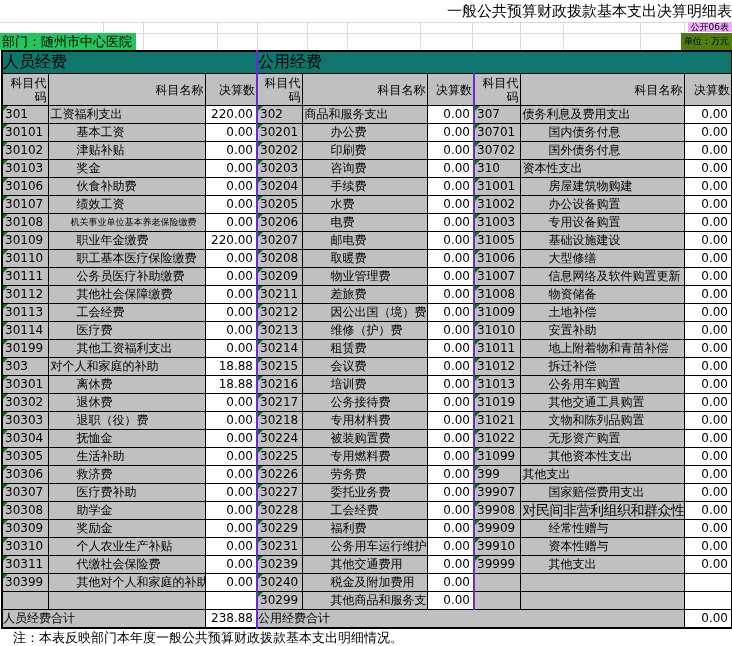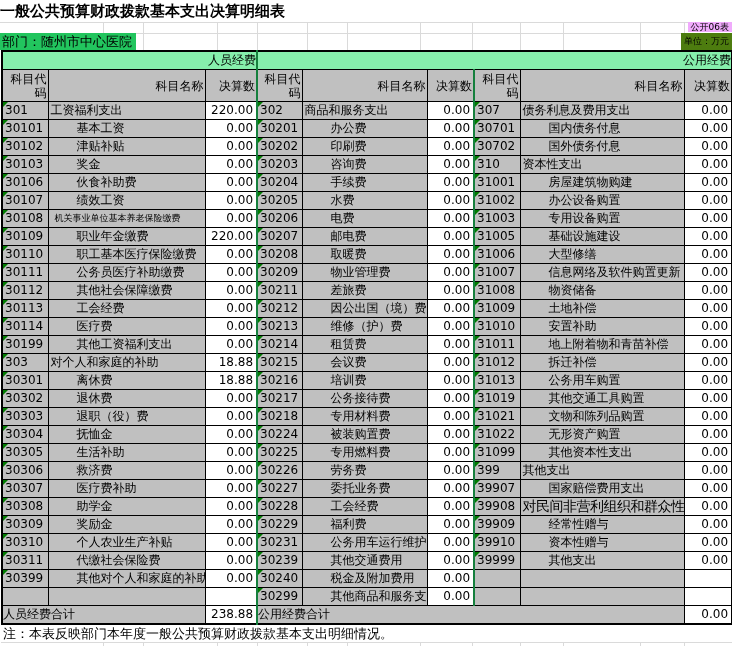--- a/index.html
+++ b/index.html
@@ -9,7 +9,7 @@
   .gridband{position:absolute;left:0;top:22px;width:732px;height:28px;z-index:1;pointer-events:none}
   .gridband i,.strip i{position:absolute;top:0;width:1px;height:100%;background:#dadada}
   .gridband .h{position:absolute;left:0;width:732px;height:1px;background:#dadada}
-  .title{height:22px;line-height:22px;text-align:left;font-weight:bold;font-size:15px;position:relative;z-index:2}
+  .title{height:22px;line-height:22px;text-align:right;font-weight:normal;font-size:15px;position:relative;z-index:2}
   .meta1{height:11px;line-height:11px;font-size:9px;text-align:right;position:relative;z-index:2}
   .meta1 span{background:#f0abfc;padding:0 3px}
   .meta2{height:17px;line-height:17px;display:flex;justify-content:space-between;align-items:center;position:relative;z-index:2}

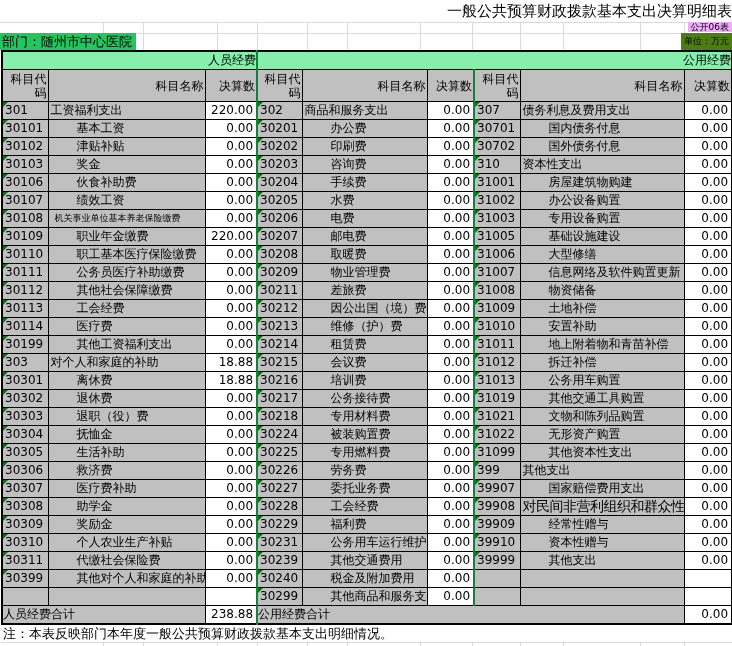--- a/index.html
+++ b/index.html
@@ -20,7 +20,7 @@
   table{border:2px solid #000}
   .bL2{border-left:2px solid #15803d}
   .grey{background:#c0c0c0}
-  .ghead th{height:13px;text-align:right;background:#86efac;font-size:12px}
+  .ghead th{height:13px;text-align:left;background:#0f766e;font-size:16px}
   .chead th{height:32px;text-align:right;background:#c0c0c0;white-space:normal;line-height:14px;padding:0 1px}
   tbody td,tfoot td{height:17px;line-height:17px}
   td.code{padding-left:2px;position:relative}

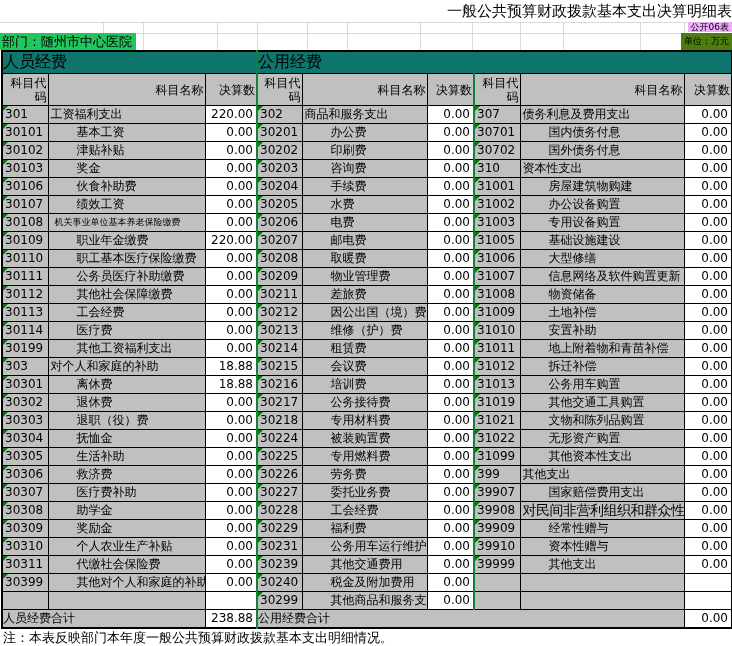--- a/index.html
+++ b/index.html
@@ -18,7 +18,7 @@
   table{border-collapse:collapse;table-layout:fixed;width:730px;margin-left:1px;position:relative;z-index:2;background:#fff}
   th,td{border:1px solid #000;font-size:12px;font-weight:normal;overflow:hidden;white-space:nowrap;vertical-align:middle}
   table{border:2px solid #000}
-  .bL2{border-left:2px solid #15803d}
+  .bL2{border-left:2px solid #6d28d9}
   .grey{background:#c0c0c0}
   .ghead th{height:13px;text-align:left;background:#0f766e;font-size:16px}
   .chead th{height:32px;text-align:right;background:#c0c0c0;white-space:normal;line-height:14px;padding:0 1px}

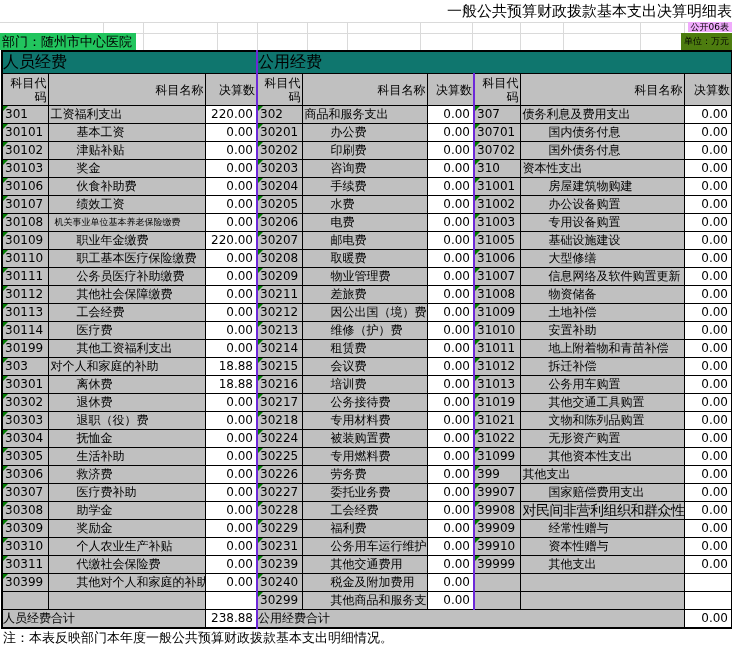--- a/index.html
+++ b/index.html
@@ -26,7 +26,7 @@
   td.code{padding-left:2px;position:relative}
   td.name{padding-left:2px}
   td.name.ind{padding-left:28px}
-  td.name.fit1{font-size:9px;padding-left:6px}
+  td.name.fit1{font-size:9px;padding-left:22px}
   td.name.fit2{font-size:14px;letter-spacing:-0.5px;padding-left:2px}
   td.val{background:#fff;text-align:right;padding-right:3px}
   .tri{position:absolute;left:0;top:0;width:0;height:0;border-top:5px solid #007b00;border-right:5px solid transparent}

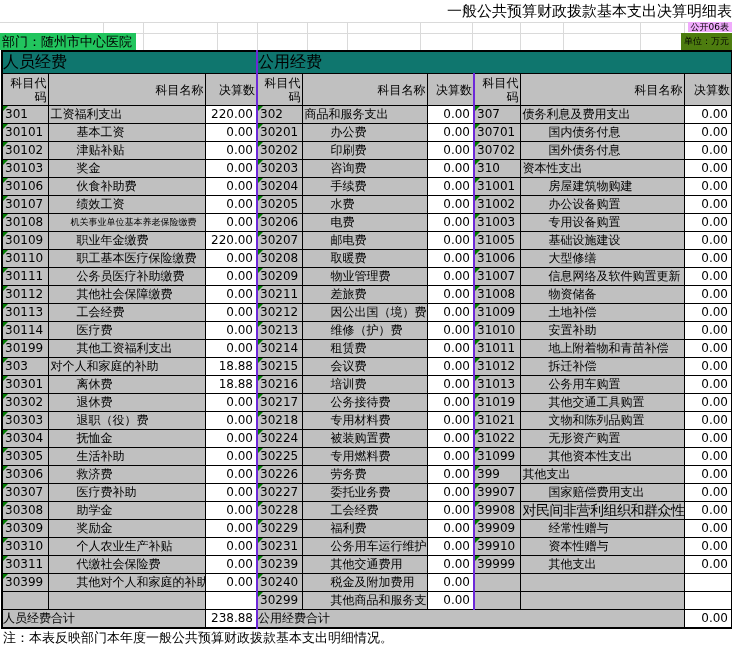--- a/index.html
+++ b/index.html
@@ -31,7 +31,7 @@
   td.val{background:#fff;text-align:right;padding-right:3px}
   .tri{position:absolute;left:0;top:0;width:0;height:0;border-top:5px solid #007b00;border-right:5px solid transparent}
   td.tot{text-align:left}
-  .note{margin-left:1px;height:18px;line-height:18px;font-size:13px;padding-left:2px;border-bottom:1px solid #dadada;position:relative;z-index:2;background:#fff}
+  .note{margin-left:1px;height:18px;line-height:18px;font-size:13px;padding-left:12px;border-bottom:1px solid #dadada;position:relative;z-index:2;background:#fff}
   .strip{position:relative;height:6px;background:#fff}
 </style>
 </head>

▶ _Assigned task_
Apart from the pictures, return the records exactly.

▶ _Result of this task_
--- a/index.html
+++ b/index.html
@@ -9,7 +9,7 @@
   .gridband{position:absolute;left:0;top:22px;width:732px;height:28px;z-index:1;pointer-events:none}
   .gridband i,.strip i{position:absolute;top:0;width:1px;height:100%;background:#dadada}
   .gridband .h{position:absolute;left:0;width:732px;height:1px;background:#dadada}
-  .title{height:22px;line-height:22px;text-align:left;font-weight:bold;font-size:15px;position:relative;z-index:2}
+  .title{height:22px;line-height:22px;text-align:right;font-weight:normal;font-size:15px;position:relative;z-index:2}
   .meta1{height:11px;line-height:11px;font-size:9px;text-align:right;position:relative;z-index:2}
   .meta1 span{background:#f0abfc;padding:0 3px}
   .meta2{height:17px;line-height:17px;display:flex;justify-content:space-between;align-items:center;position:relative;z-index:2}

--- a/index.html
+++ b/index.html
@@ -20,7 +20,7 @@
   table{border:2px solid #000}
   .bL2{border-left:2px solid #15803d}
   .grey{background:#c0c0c0}
-  .ghead th{height:13px;text-align:right;background:#86efac;font-size:12px}
+  .ghead th{height:13px;text-align:left;background:#0f766e;font-size:16px}
   .chead th{height:32px;text-align:right;background:#c0c0c0;white-space:normal;line-height:14px;padding:0 1px}
   tbody td,tfoot td{height:17px;line-height:17px}
   td.code{padding-left:2px;position:relative}

--- a/index.html
+++ b/index.html
@@ -18,7 +18,7 @@
   table{border-collapse:collapse;table-layout:fixed;width:730px;margin-left:1px;position:relative;z-index:2;background:#fff}
   th,td{border:1px solid #000;font-size:12px;font-weight:normal;overflow:hidden;white-space:nowrap;vertical-align:middle}
   table{border:2px solid #000}
-  .bL2{border-left:2px solid #15803d}
+  .bL2{border-left:2px solid #6d28d9}
   .grey{background:#c0c0c0}
   .ghead th{height:13px;text-align:left;background:#0f766e;font-size:16px}
   .chead th{height:32px;text-align:right;background:#c0c0c0;white-space:normal;line-height:14px;padding:0 1px}

--- a/index.html
+++ b/index.html
@@ -26,7 +26,7 @@
   td.code{padding-left:2px;position:relative}
   td.name{padding-left:2px}
   td.name.ind{padding-left:28px}
-  td.name.fit1{font-size:9px;padding-left:6px}
+  td.name.fit1{font-size:9px;padding-left:22px}
   td.name.fit2{font-size:14px;letter-spacing:-0.5px;padding-left:2px}
   td.val{background:#fff;text-align:right;padding-right:3px}
   .tri{position:absolute;left:0;top:0;width:0;height:0;border-top:5px solid #007b00;border-right:5px solid transparent}

--- a/index.html
+++ b/index.html
@@ -31,7 +31,7 @@
   td.val{background:#fff;text-align:right;padding-right:3px}
   .tri{position:absolute;left:0;top:0;width:0;height:0;border-top:5px solid #007b00;border-right:5px solid transparent}
   td.tot{text-align:left}
-  .note{margin-left:1px;height:18px;line-height:18px;font-size:13px;padding-left:2px;border-bottom:1px solid #dadada;position:relative;z-index:2;background:#fff}
+  .note{margin-left:1px;height:18px;line-height:18px;font-size:13px;padding-left:12px;border-bottom:1px solid #dadada;position:relative;z-index:2;background:#fff}
   .strip{position:relative;height:6px;background:#fff}
 </style>
 </head>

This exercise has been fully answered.